*** Opening of GIVEN RECORDS ***

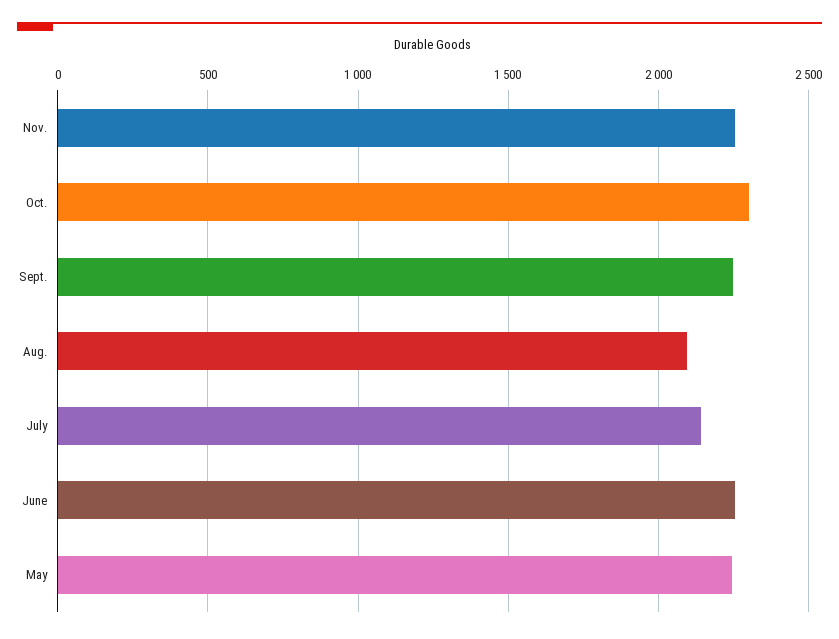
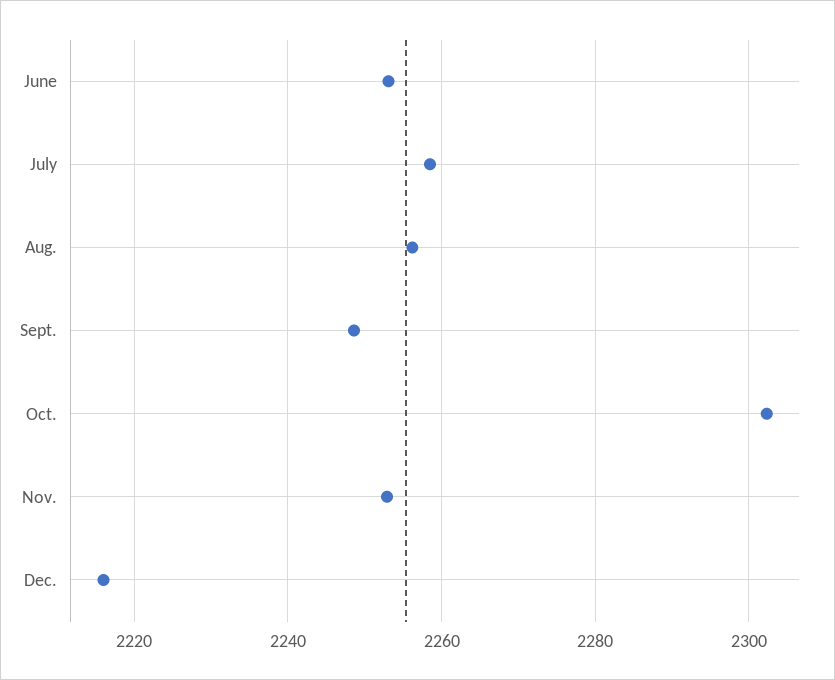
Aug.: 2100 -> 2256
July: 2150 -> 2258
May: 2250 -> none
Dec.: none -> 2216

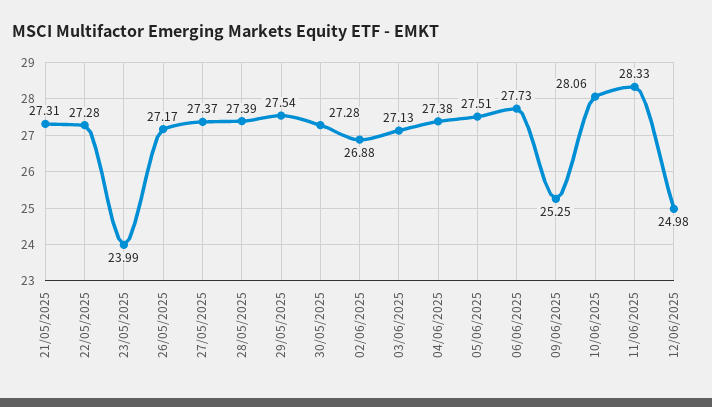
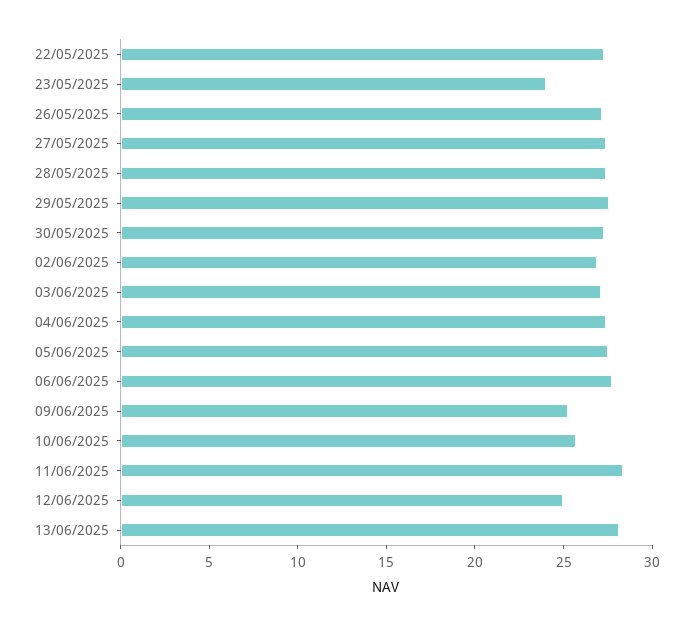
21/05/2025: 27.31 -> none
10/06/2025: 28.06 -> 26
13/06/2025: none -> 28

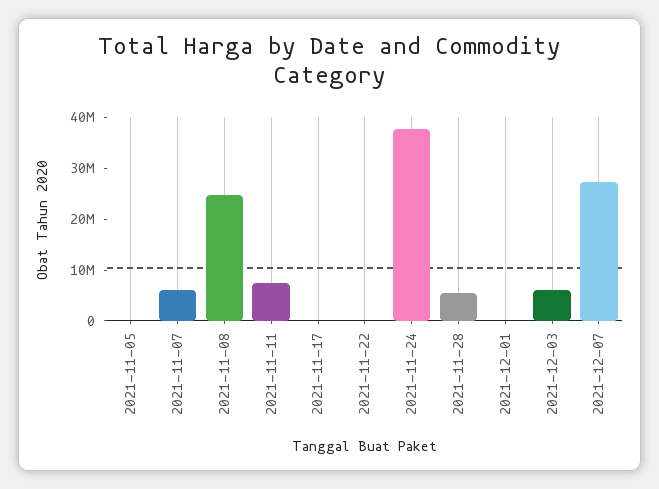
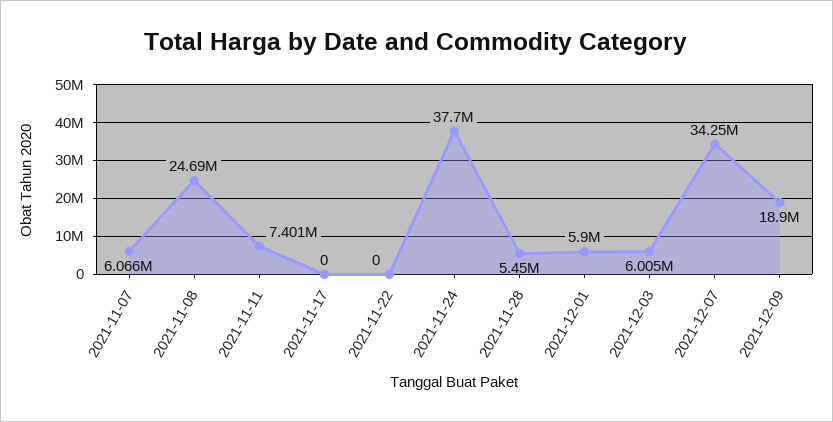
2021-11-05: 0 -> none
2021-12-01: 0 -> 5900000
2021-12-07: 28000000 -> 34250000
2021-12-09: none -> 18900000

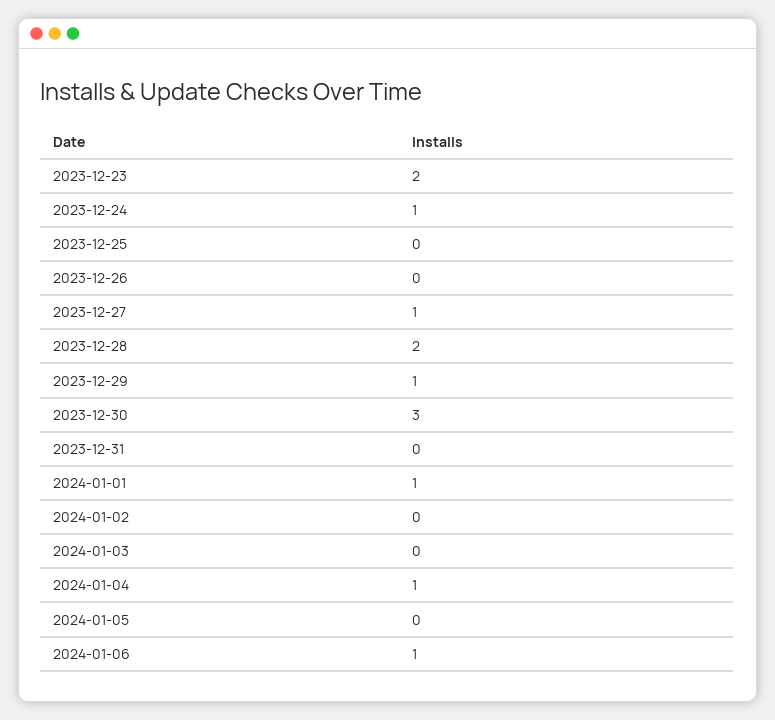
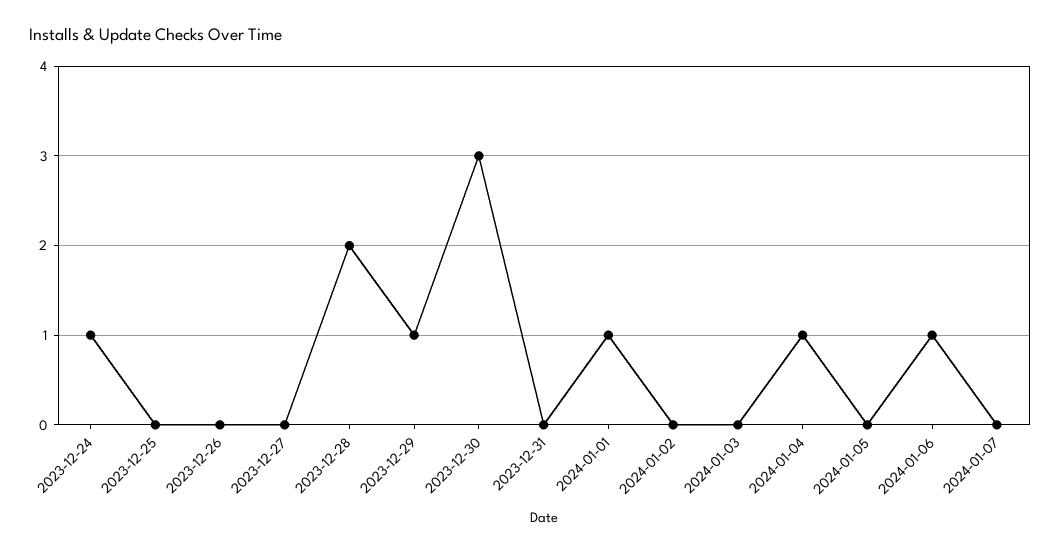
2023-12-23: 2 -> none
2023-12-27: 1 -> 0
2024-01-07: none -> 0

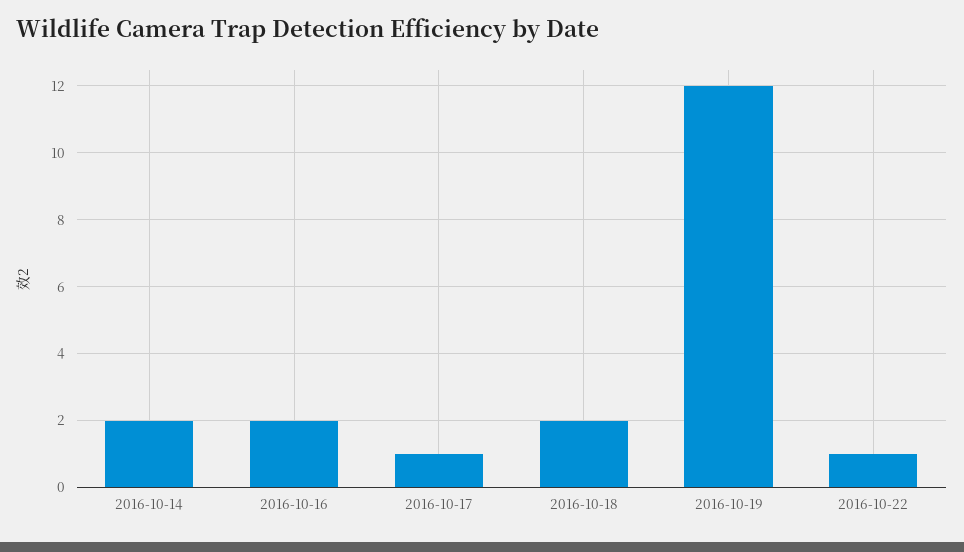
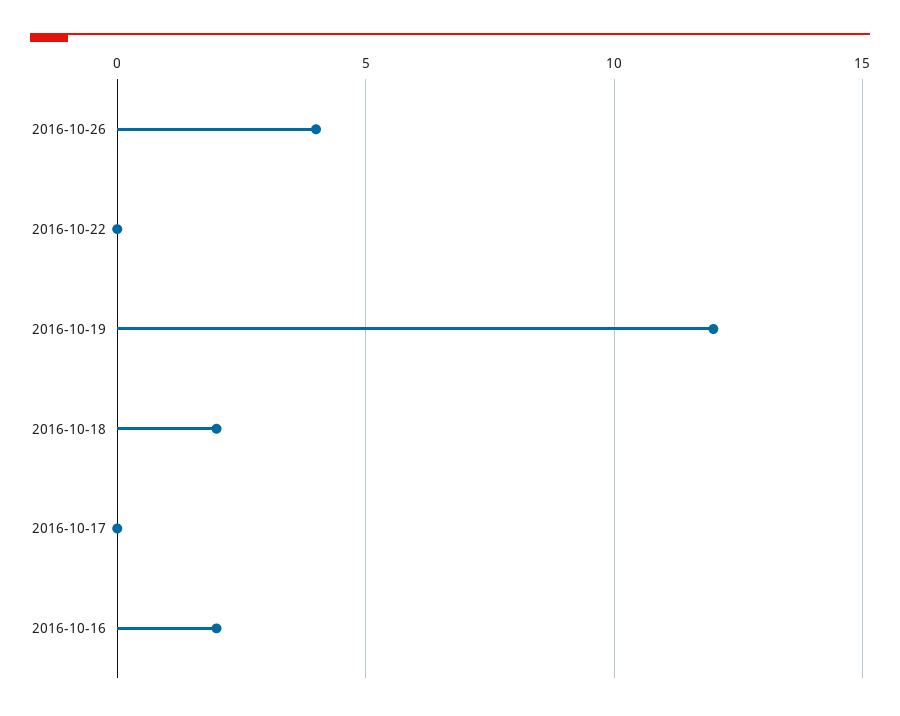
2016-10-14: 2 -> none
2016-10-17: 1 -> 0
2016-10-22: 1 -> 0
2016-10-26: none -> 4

*** Close of GIVEN RECORDS ***

Please return each line of the listing exactly as written, excluding the images.

SOLUTION BELOW:
Aug.: 2100 -> 2256
July: 2150 -> 2258
May: 2250 -> none
Dec.: none -> 2216

21/05/2025: 27.31 -> none
10/06/2025: 28.06 -> 26
13/06/2025: none -> 28

2021-11-05: 0 -> none
2021-12-01: 0 -> 5900000
2021-12-07: 28000000 -> 34250000
2021-12-09: none -> 18900000

2023-12-23: 2 -> none
2023-12-27: 1 -> 0
2024-01-07: none -> 0

2016-10-14: 2 -> none
2016-10-17: 1 -> 0
2016-10-22: 1 -> 0
2016-10-26: none -> 4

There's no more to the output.